» ENTRIES SUPPLIED:
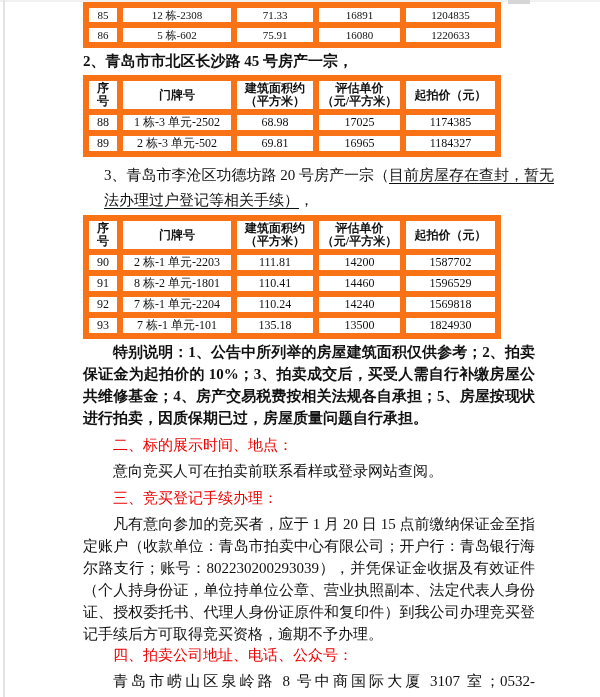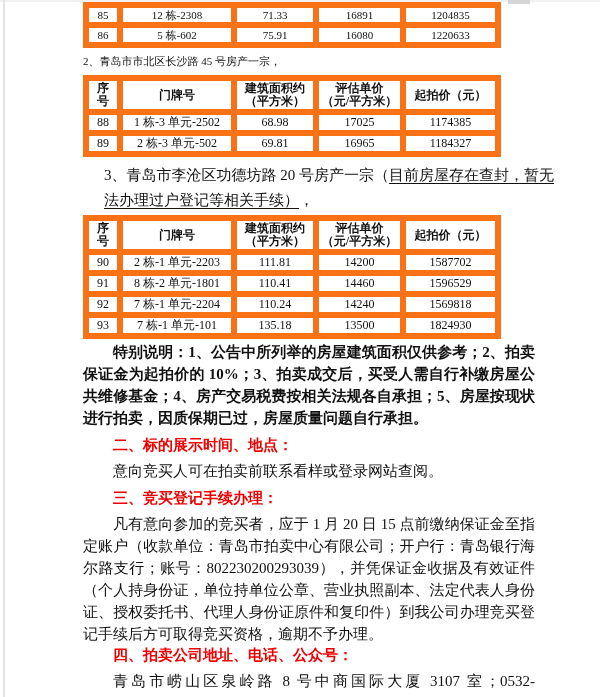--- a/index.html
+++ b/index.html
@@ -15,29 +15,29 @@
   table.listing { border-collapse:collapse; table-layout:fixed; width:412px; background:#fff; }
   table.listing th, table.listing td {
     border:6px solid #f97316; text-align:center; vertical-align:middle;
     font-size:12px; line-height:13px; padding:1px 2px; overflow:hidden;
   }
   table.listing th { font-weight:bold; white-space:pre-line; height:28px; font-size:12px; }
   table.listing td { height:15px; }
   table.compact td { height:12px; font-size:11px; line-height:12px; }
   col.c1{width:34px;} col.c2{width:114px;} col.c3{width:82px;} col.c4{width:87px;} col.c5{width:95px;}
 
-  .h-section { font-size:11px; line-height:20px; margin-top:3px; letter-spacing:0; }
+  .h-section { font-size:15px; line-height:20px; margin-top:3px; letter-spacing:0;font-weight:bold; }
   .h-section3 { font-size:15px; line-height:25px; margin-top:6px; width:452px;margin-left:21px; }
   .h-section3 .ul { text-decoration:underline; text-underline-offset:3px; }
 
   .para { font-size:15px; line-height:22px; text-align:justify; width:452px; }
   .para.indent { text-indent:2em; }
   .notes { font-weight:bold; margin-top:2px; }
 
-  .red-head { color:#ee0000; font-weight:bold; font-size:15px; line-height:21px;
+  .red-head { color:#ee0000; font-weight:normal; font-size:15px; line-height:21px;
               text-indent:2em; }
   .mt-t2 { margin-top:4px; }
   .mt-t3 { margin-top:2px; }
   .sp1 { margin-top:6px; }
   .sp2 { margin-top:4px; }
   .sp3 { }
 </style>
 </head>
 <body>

==

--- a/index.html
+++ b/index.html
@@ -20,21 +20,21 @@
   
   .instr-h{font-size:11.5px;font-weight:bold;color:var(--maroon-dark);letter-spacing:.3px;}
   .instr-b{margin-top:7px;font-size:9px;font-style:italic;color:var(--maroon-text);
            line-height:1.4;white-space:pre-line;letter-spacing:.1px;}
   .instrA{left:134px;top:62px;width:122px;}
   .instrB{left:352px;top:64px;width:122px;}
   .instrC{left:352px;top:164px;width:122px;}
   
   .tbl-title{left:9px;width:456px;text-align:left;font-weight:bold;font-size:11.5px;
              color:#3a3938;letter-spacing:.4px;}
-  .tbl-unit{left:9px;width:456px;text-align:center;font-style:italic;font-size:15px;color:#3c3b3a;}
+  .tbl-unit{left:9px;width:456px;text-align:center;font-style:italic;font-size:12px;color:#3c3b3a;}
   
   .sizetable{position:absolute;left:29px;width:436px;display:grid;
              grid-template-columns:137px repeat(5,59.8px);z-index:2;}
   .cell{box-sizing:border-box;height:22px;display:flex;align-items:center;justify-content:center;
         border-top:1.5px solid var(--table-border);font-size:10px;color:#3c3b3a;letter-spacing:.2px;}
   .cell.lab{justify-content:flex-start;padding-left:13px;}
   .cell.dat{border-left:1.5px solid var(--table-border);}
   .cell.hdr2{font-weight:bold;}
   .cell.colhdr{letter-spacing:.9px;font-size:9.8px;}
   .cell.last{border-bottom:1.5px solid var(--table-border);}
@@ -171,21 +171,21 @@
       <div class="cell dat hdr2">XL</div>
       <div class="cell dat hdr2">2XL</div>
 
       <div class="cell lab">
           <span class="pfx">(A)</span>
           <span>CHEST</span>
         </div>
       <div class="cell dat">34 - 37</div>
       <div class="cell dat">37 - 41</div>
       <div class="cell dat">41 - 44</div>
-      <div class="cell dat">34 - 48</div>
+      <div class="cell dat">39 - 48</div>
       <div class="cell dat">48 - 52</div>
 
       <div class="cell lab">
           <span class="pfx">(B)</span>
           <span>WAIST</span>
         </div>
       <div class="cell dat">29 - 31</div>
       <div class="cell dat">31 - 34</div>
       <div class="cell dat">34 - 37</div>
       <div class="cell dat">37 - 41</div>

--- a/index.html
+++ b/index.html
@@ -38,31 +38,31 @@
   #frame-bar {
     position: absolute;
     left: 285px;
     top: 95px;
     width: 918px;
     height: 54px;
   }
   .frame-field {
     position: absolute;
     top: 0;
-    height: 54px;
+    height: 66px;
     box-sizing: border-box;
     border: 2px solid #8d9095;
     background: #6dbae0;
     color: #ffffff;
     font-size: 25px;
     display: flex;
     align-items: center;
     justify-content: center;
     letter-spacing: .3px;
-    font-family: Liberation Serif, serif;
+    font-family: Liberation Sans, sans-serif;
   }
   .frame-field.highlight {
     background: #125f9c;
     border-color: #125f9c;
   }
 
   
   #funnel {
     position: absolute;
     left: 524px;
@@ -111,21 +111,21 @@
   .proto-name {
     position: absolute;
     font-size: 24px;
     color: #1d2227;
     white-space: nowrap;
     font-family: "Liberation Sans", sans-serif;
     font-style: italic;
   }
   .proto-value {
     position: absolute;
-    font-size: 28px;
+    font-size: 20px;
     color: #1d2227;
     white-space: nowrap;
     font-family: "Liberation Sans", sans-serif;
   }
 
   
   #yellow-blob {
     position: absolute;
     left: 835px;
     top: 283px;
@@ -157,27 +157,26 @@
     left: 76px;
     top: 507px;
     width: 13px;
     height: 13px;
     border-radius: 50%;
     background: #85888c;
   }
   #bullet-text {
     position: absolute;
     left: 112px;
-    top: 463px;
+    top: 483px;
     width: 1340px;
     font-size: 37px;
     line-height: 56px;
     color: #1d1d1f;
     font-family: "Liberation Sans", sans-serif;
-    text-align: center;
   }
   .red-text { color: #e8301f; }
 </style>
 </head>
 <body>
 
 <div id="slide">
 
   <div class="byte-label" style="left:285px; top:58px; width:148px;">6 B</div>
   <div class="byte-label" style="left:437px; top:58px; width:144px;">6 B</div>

» PROBLEM DETAILS:
Copy all lines from the material that contain "para".

» RESPONSE TO THE TASK:
   .para { font-size:15px; line-height:22px; text-align:justify; width:452px; }
   .para.indent { text-indent:2em; }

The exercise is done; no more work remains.